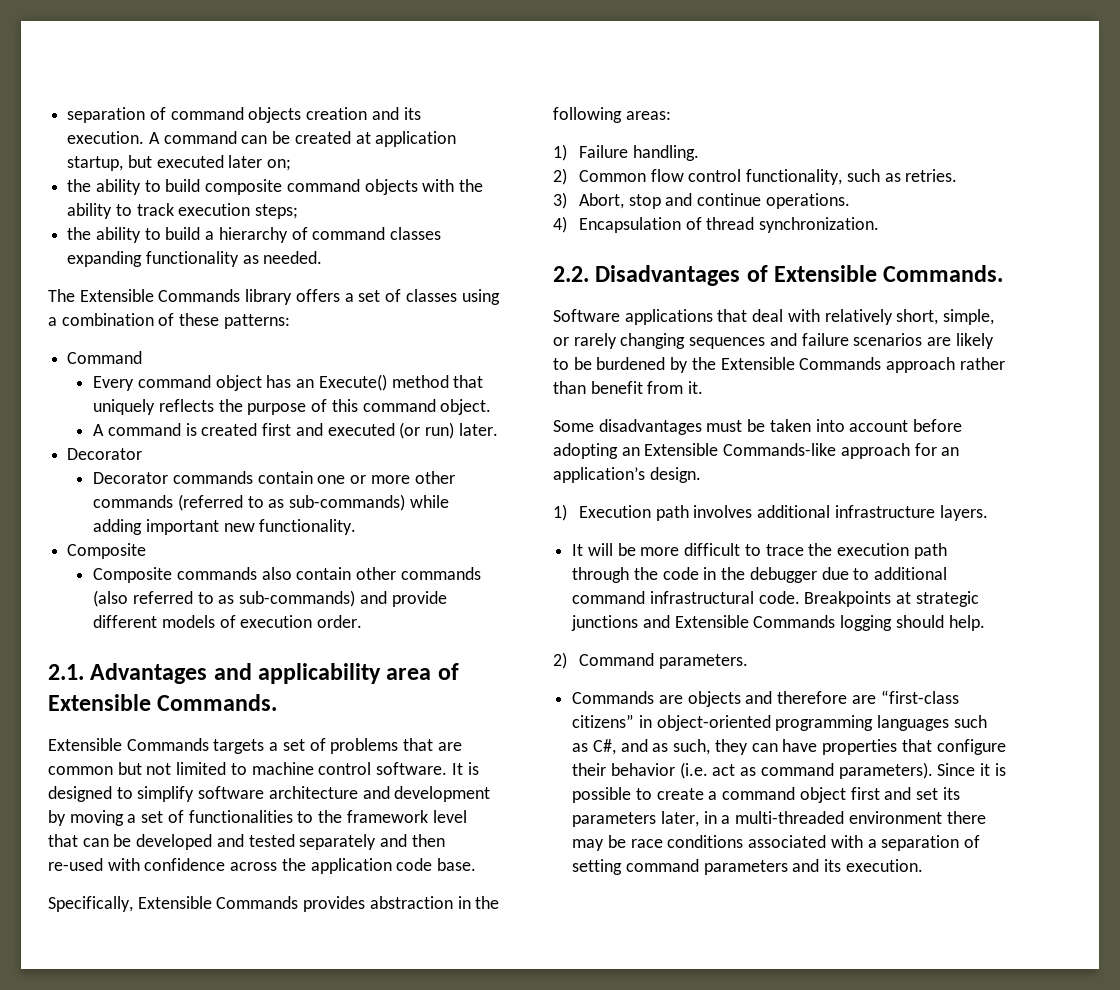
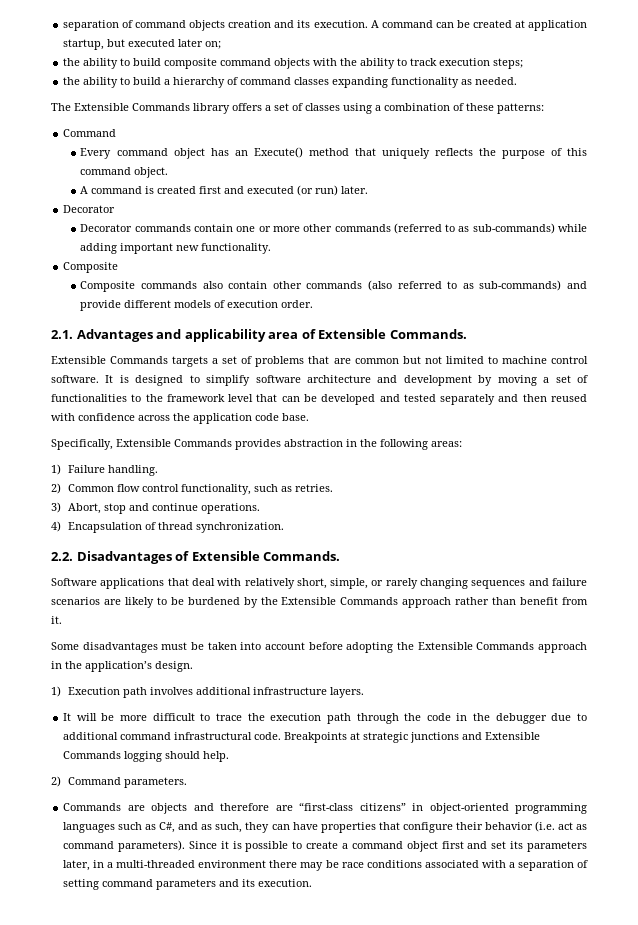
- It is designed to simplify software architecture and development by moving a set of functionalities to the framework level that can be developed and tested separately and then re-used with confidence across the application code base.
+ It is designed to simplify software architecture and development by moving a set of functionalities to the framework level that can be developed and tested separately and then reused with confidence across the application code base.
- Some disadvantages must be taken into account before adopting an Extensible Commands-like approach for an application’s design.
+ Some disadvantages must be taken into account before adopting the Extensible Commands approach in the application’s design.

━━━━━━━━

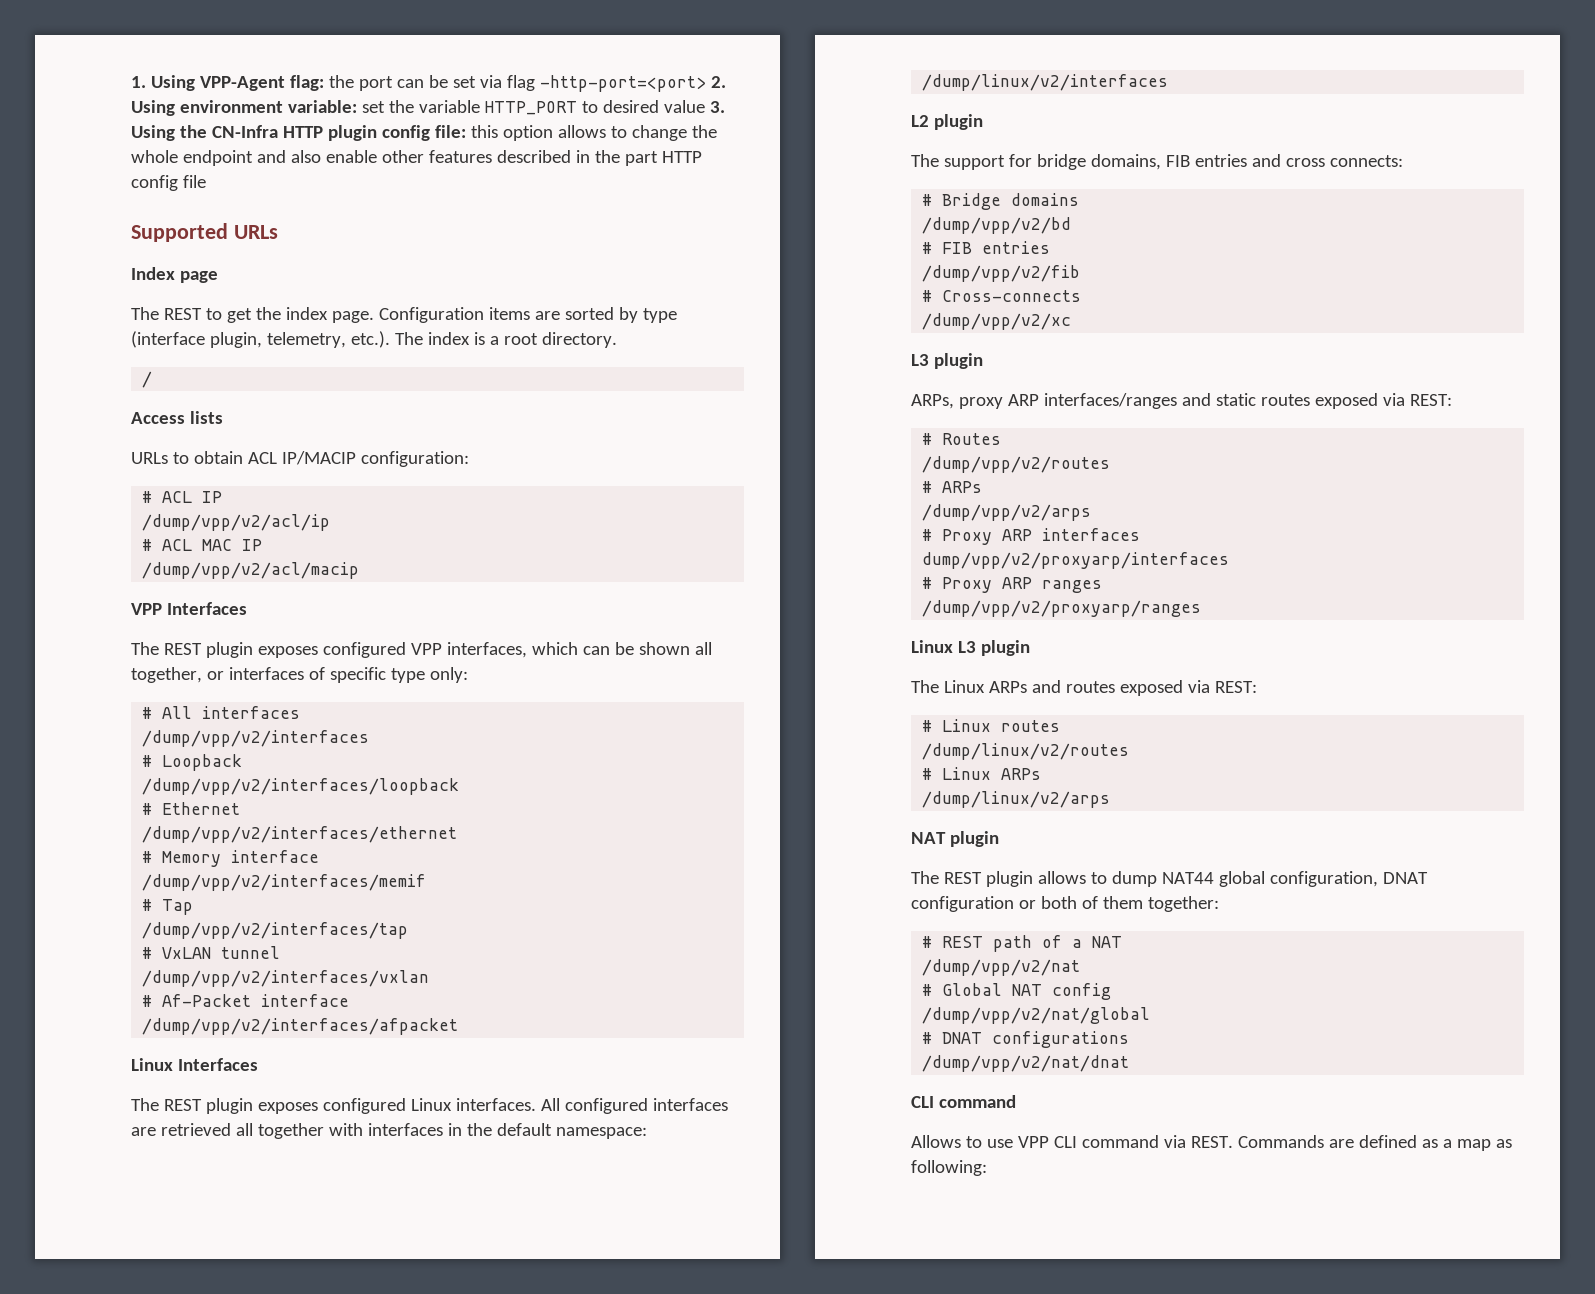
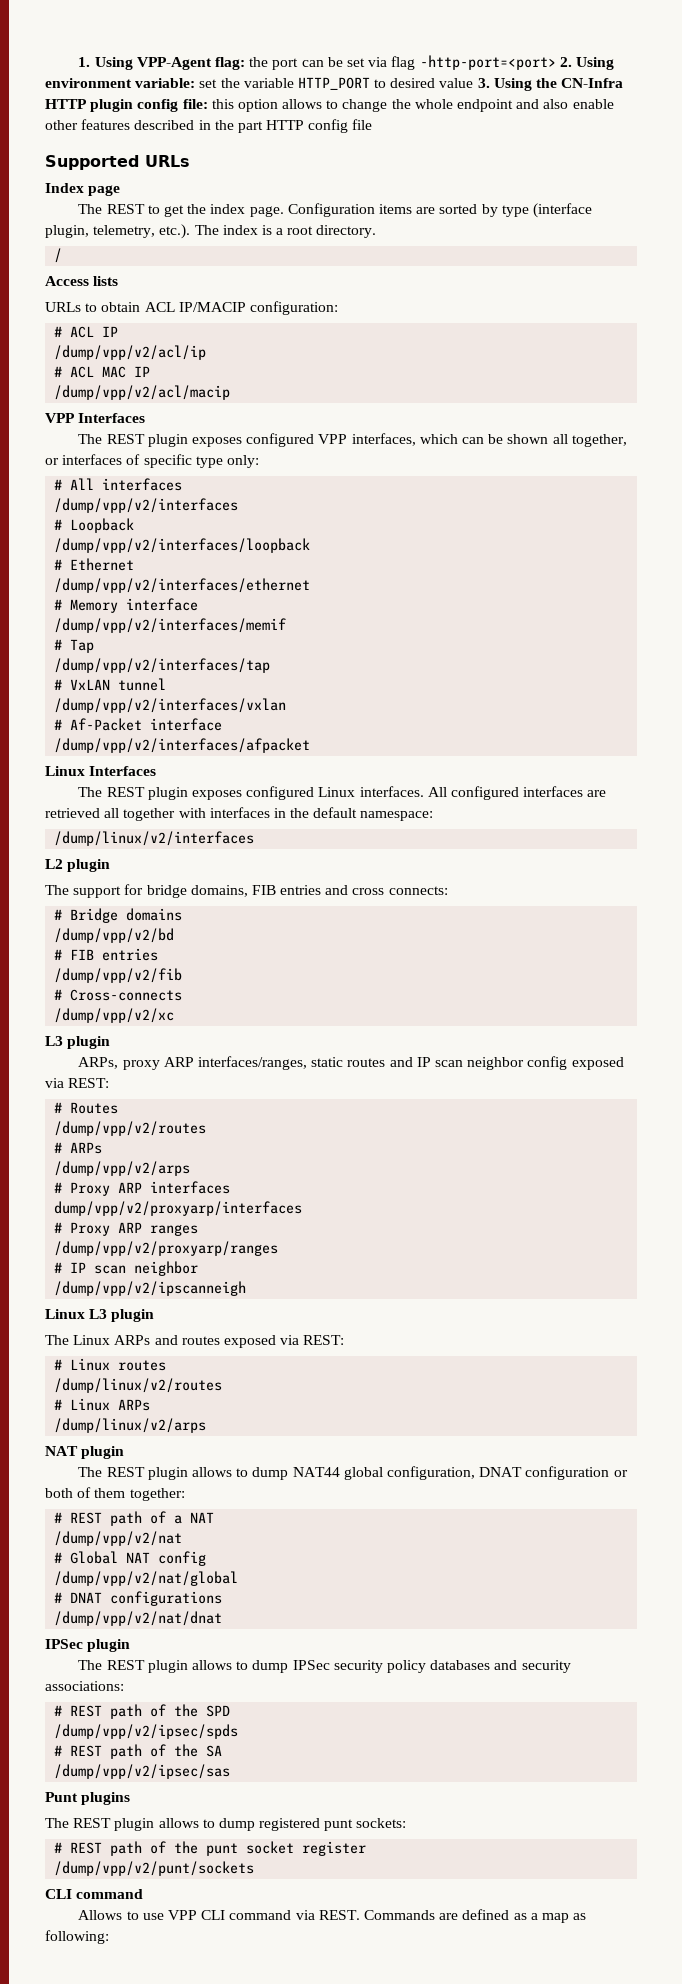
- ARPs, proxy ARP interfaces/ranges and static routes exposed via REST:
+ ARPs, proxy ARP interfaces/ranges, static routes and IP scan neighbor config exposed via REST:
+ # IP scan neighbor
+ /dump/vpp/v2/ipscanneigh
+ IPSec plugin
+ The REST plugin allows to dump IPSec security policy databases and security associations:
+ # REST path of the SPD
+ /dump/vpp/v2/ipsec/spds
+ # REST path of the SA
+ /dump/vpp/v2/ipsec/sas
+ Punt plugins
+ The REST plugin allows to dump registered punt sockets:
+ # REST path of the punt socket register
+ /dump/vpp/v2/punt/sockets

━━━━━━━━

● **WHAT TO PRODUCE**
Write out exactly the lines that fall from the line with "- It is designed" to the line with "the application’s design." in the records above, keeping both ends.

● **RESULT OF THIS EXERCISE**
- It is designed to simplify software architecture and development by moving a set of functionalities to the framework level that can be developed and tested separately and then re-used with confidence across the application code base.
+ It is designed to simplify software architecture and development by moving a set of functionalities to the framework level that can be developed and tested separately and then reused with confidence across the application code base.
- Some disadvantages must be taken into account before adopting an Extensible Commands-like approach for an application’s design.
+ Some disadvantages must be taken into account before adopting the Extensible Commands approach in the application’s design.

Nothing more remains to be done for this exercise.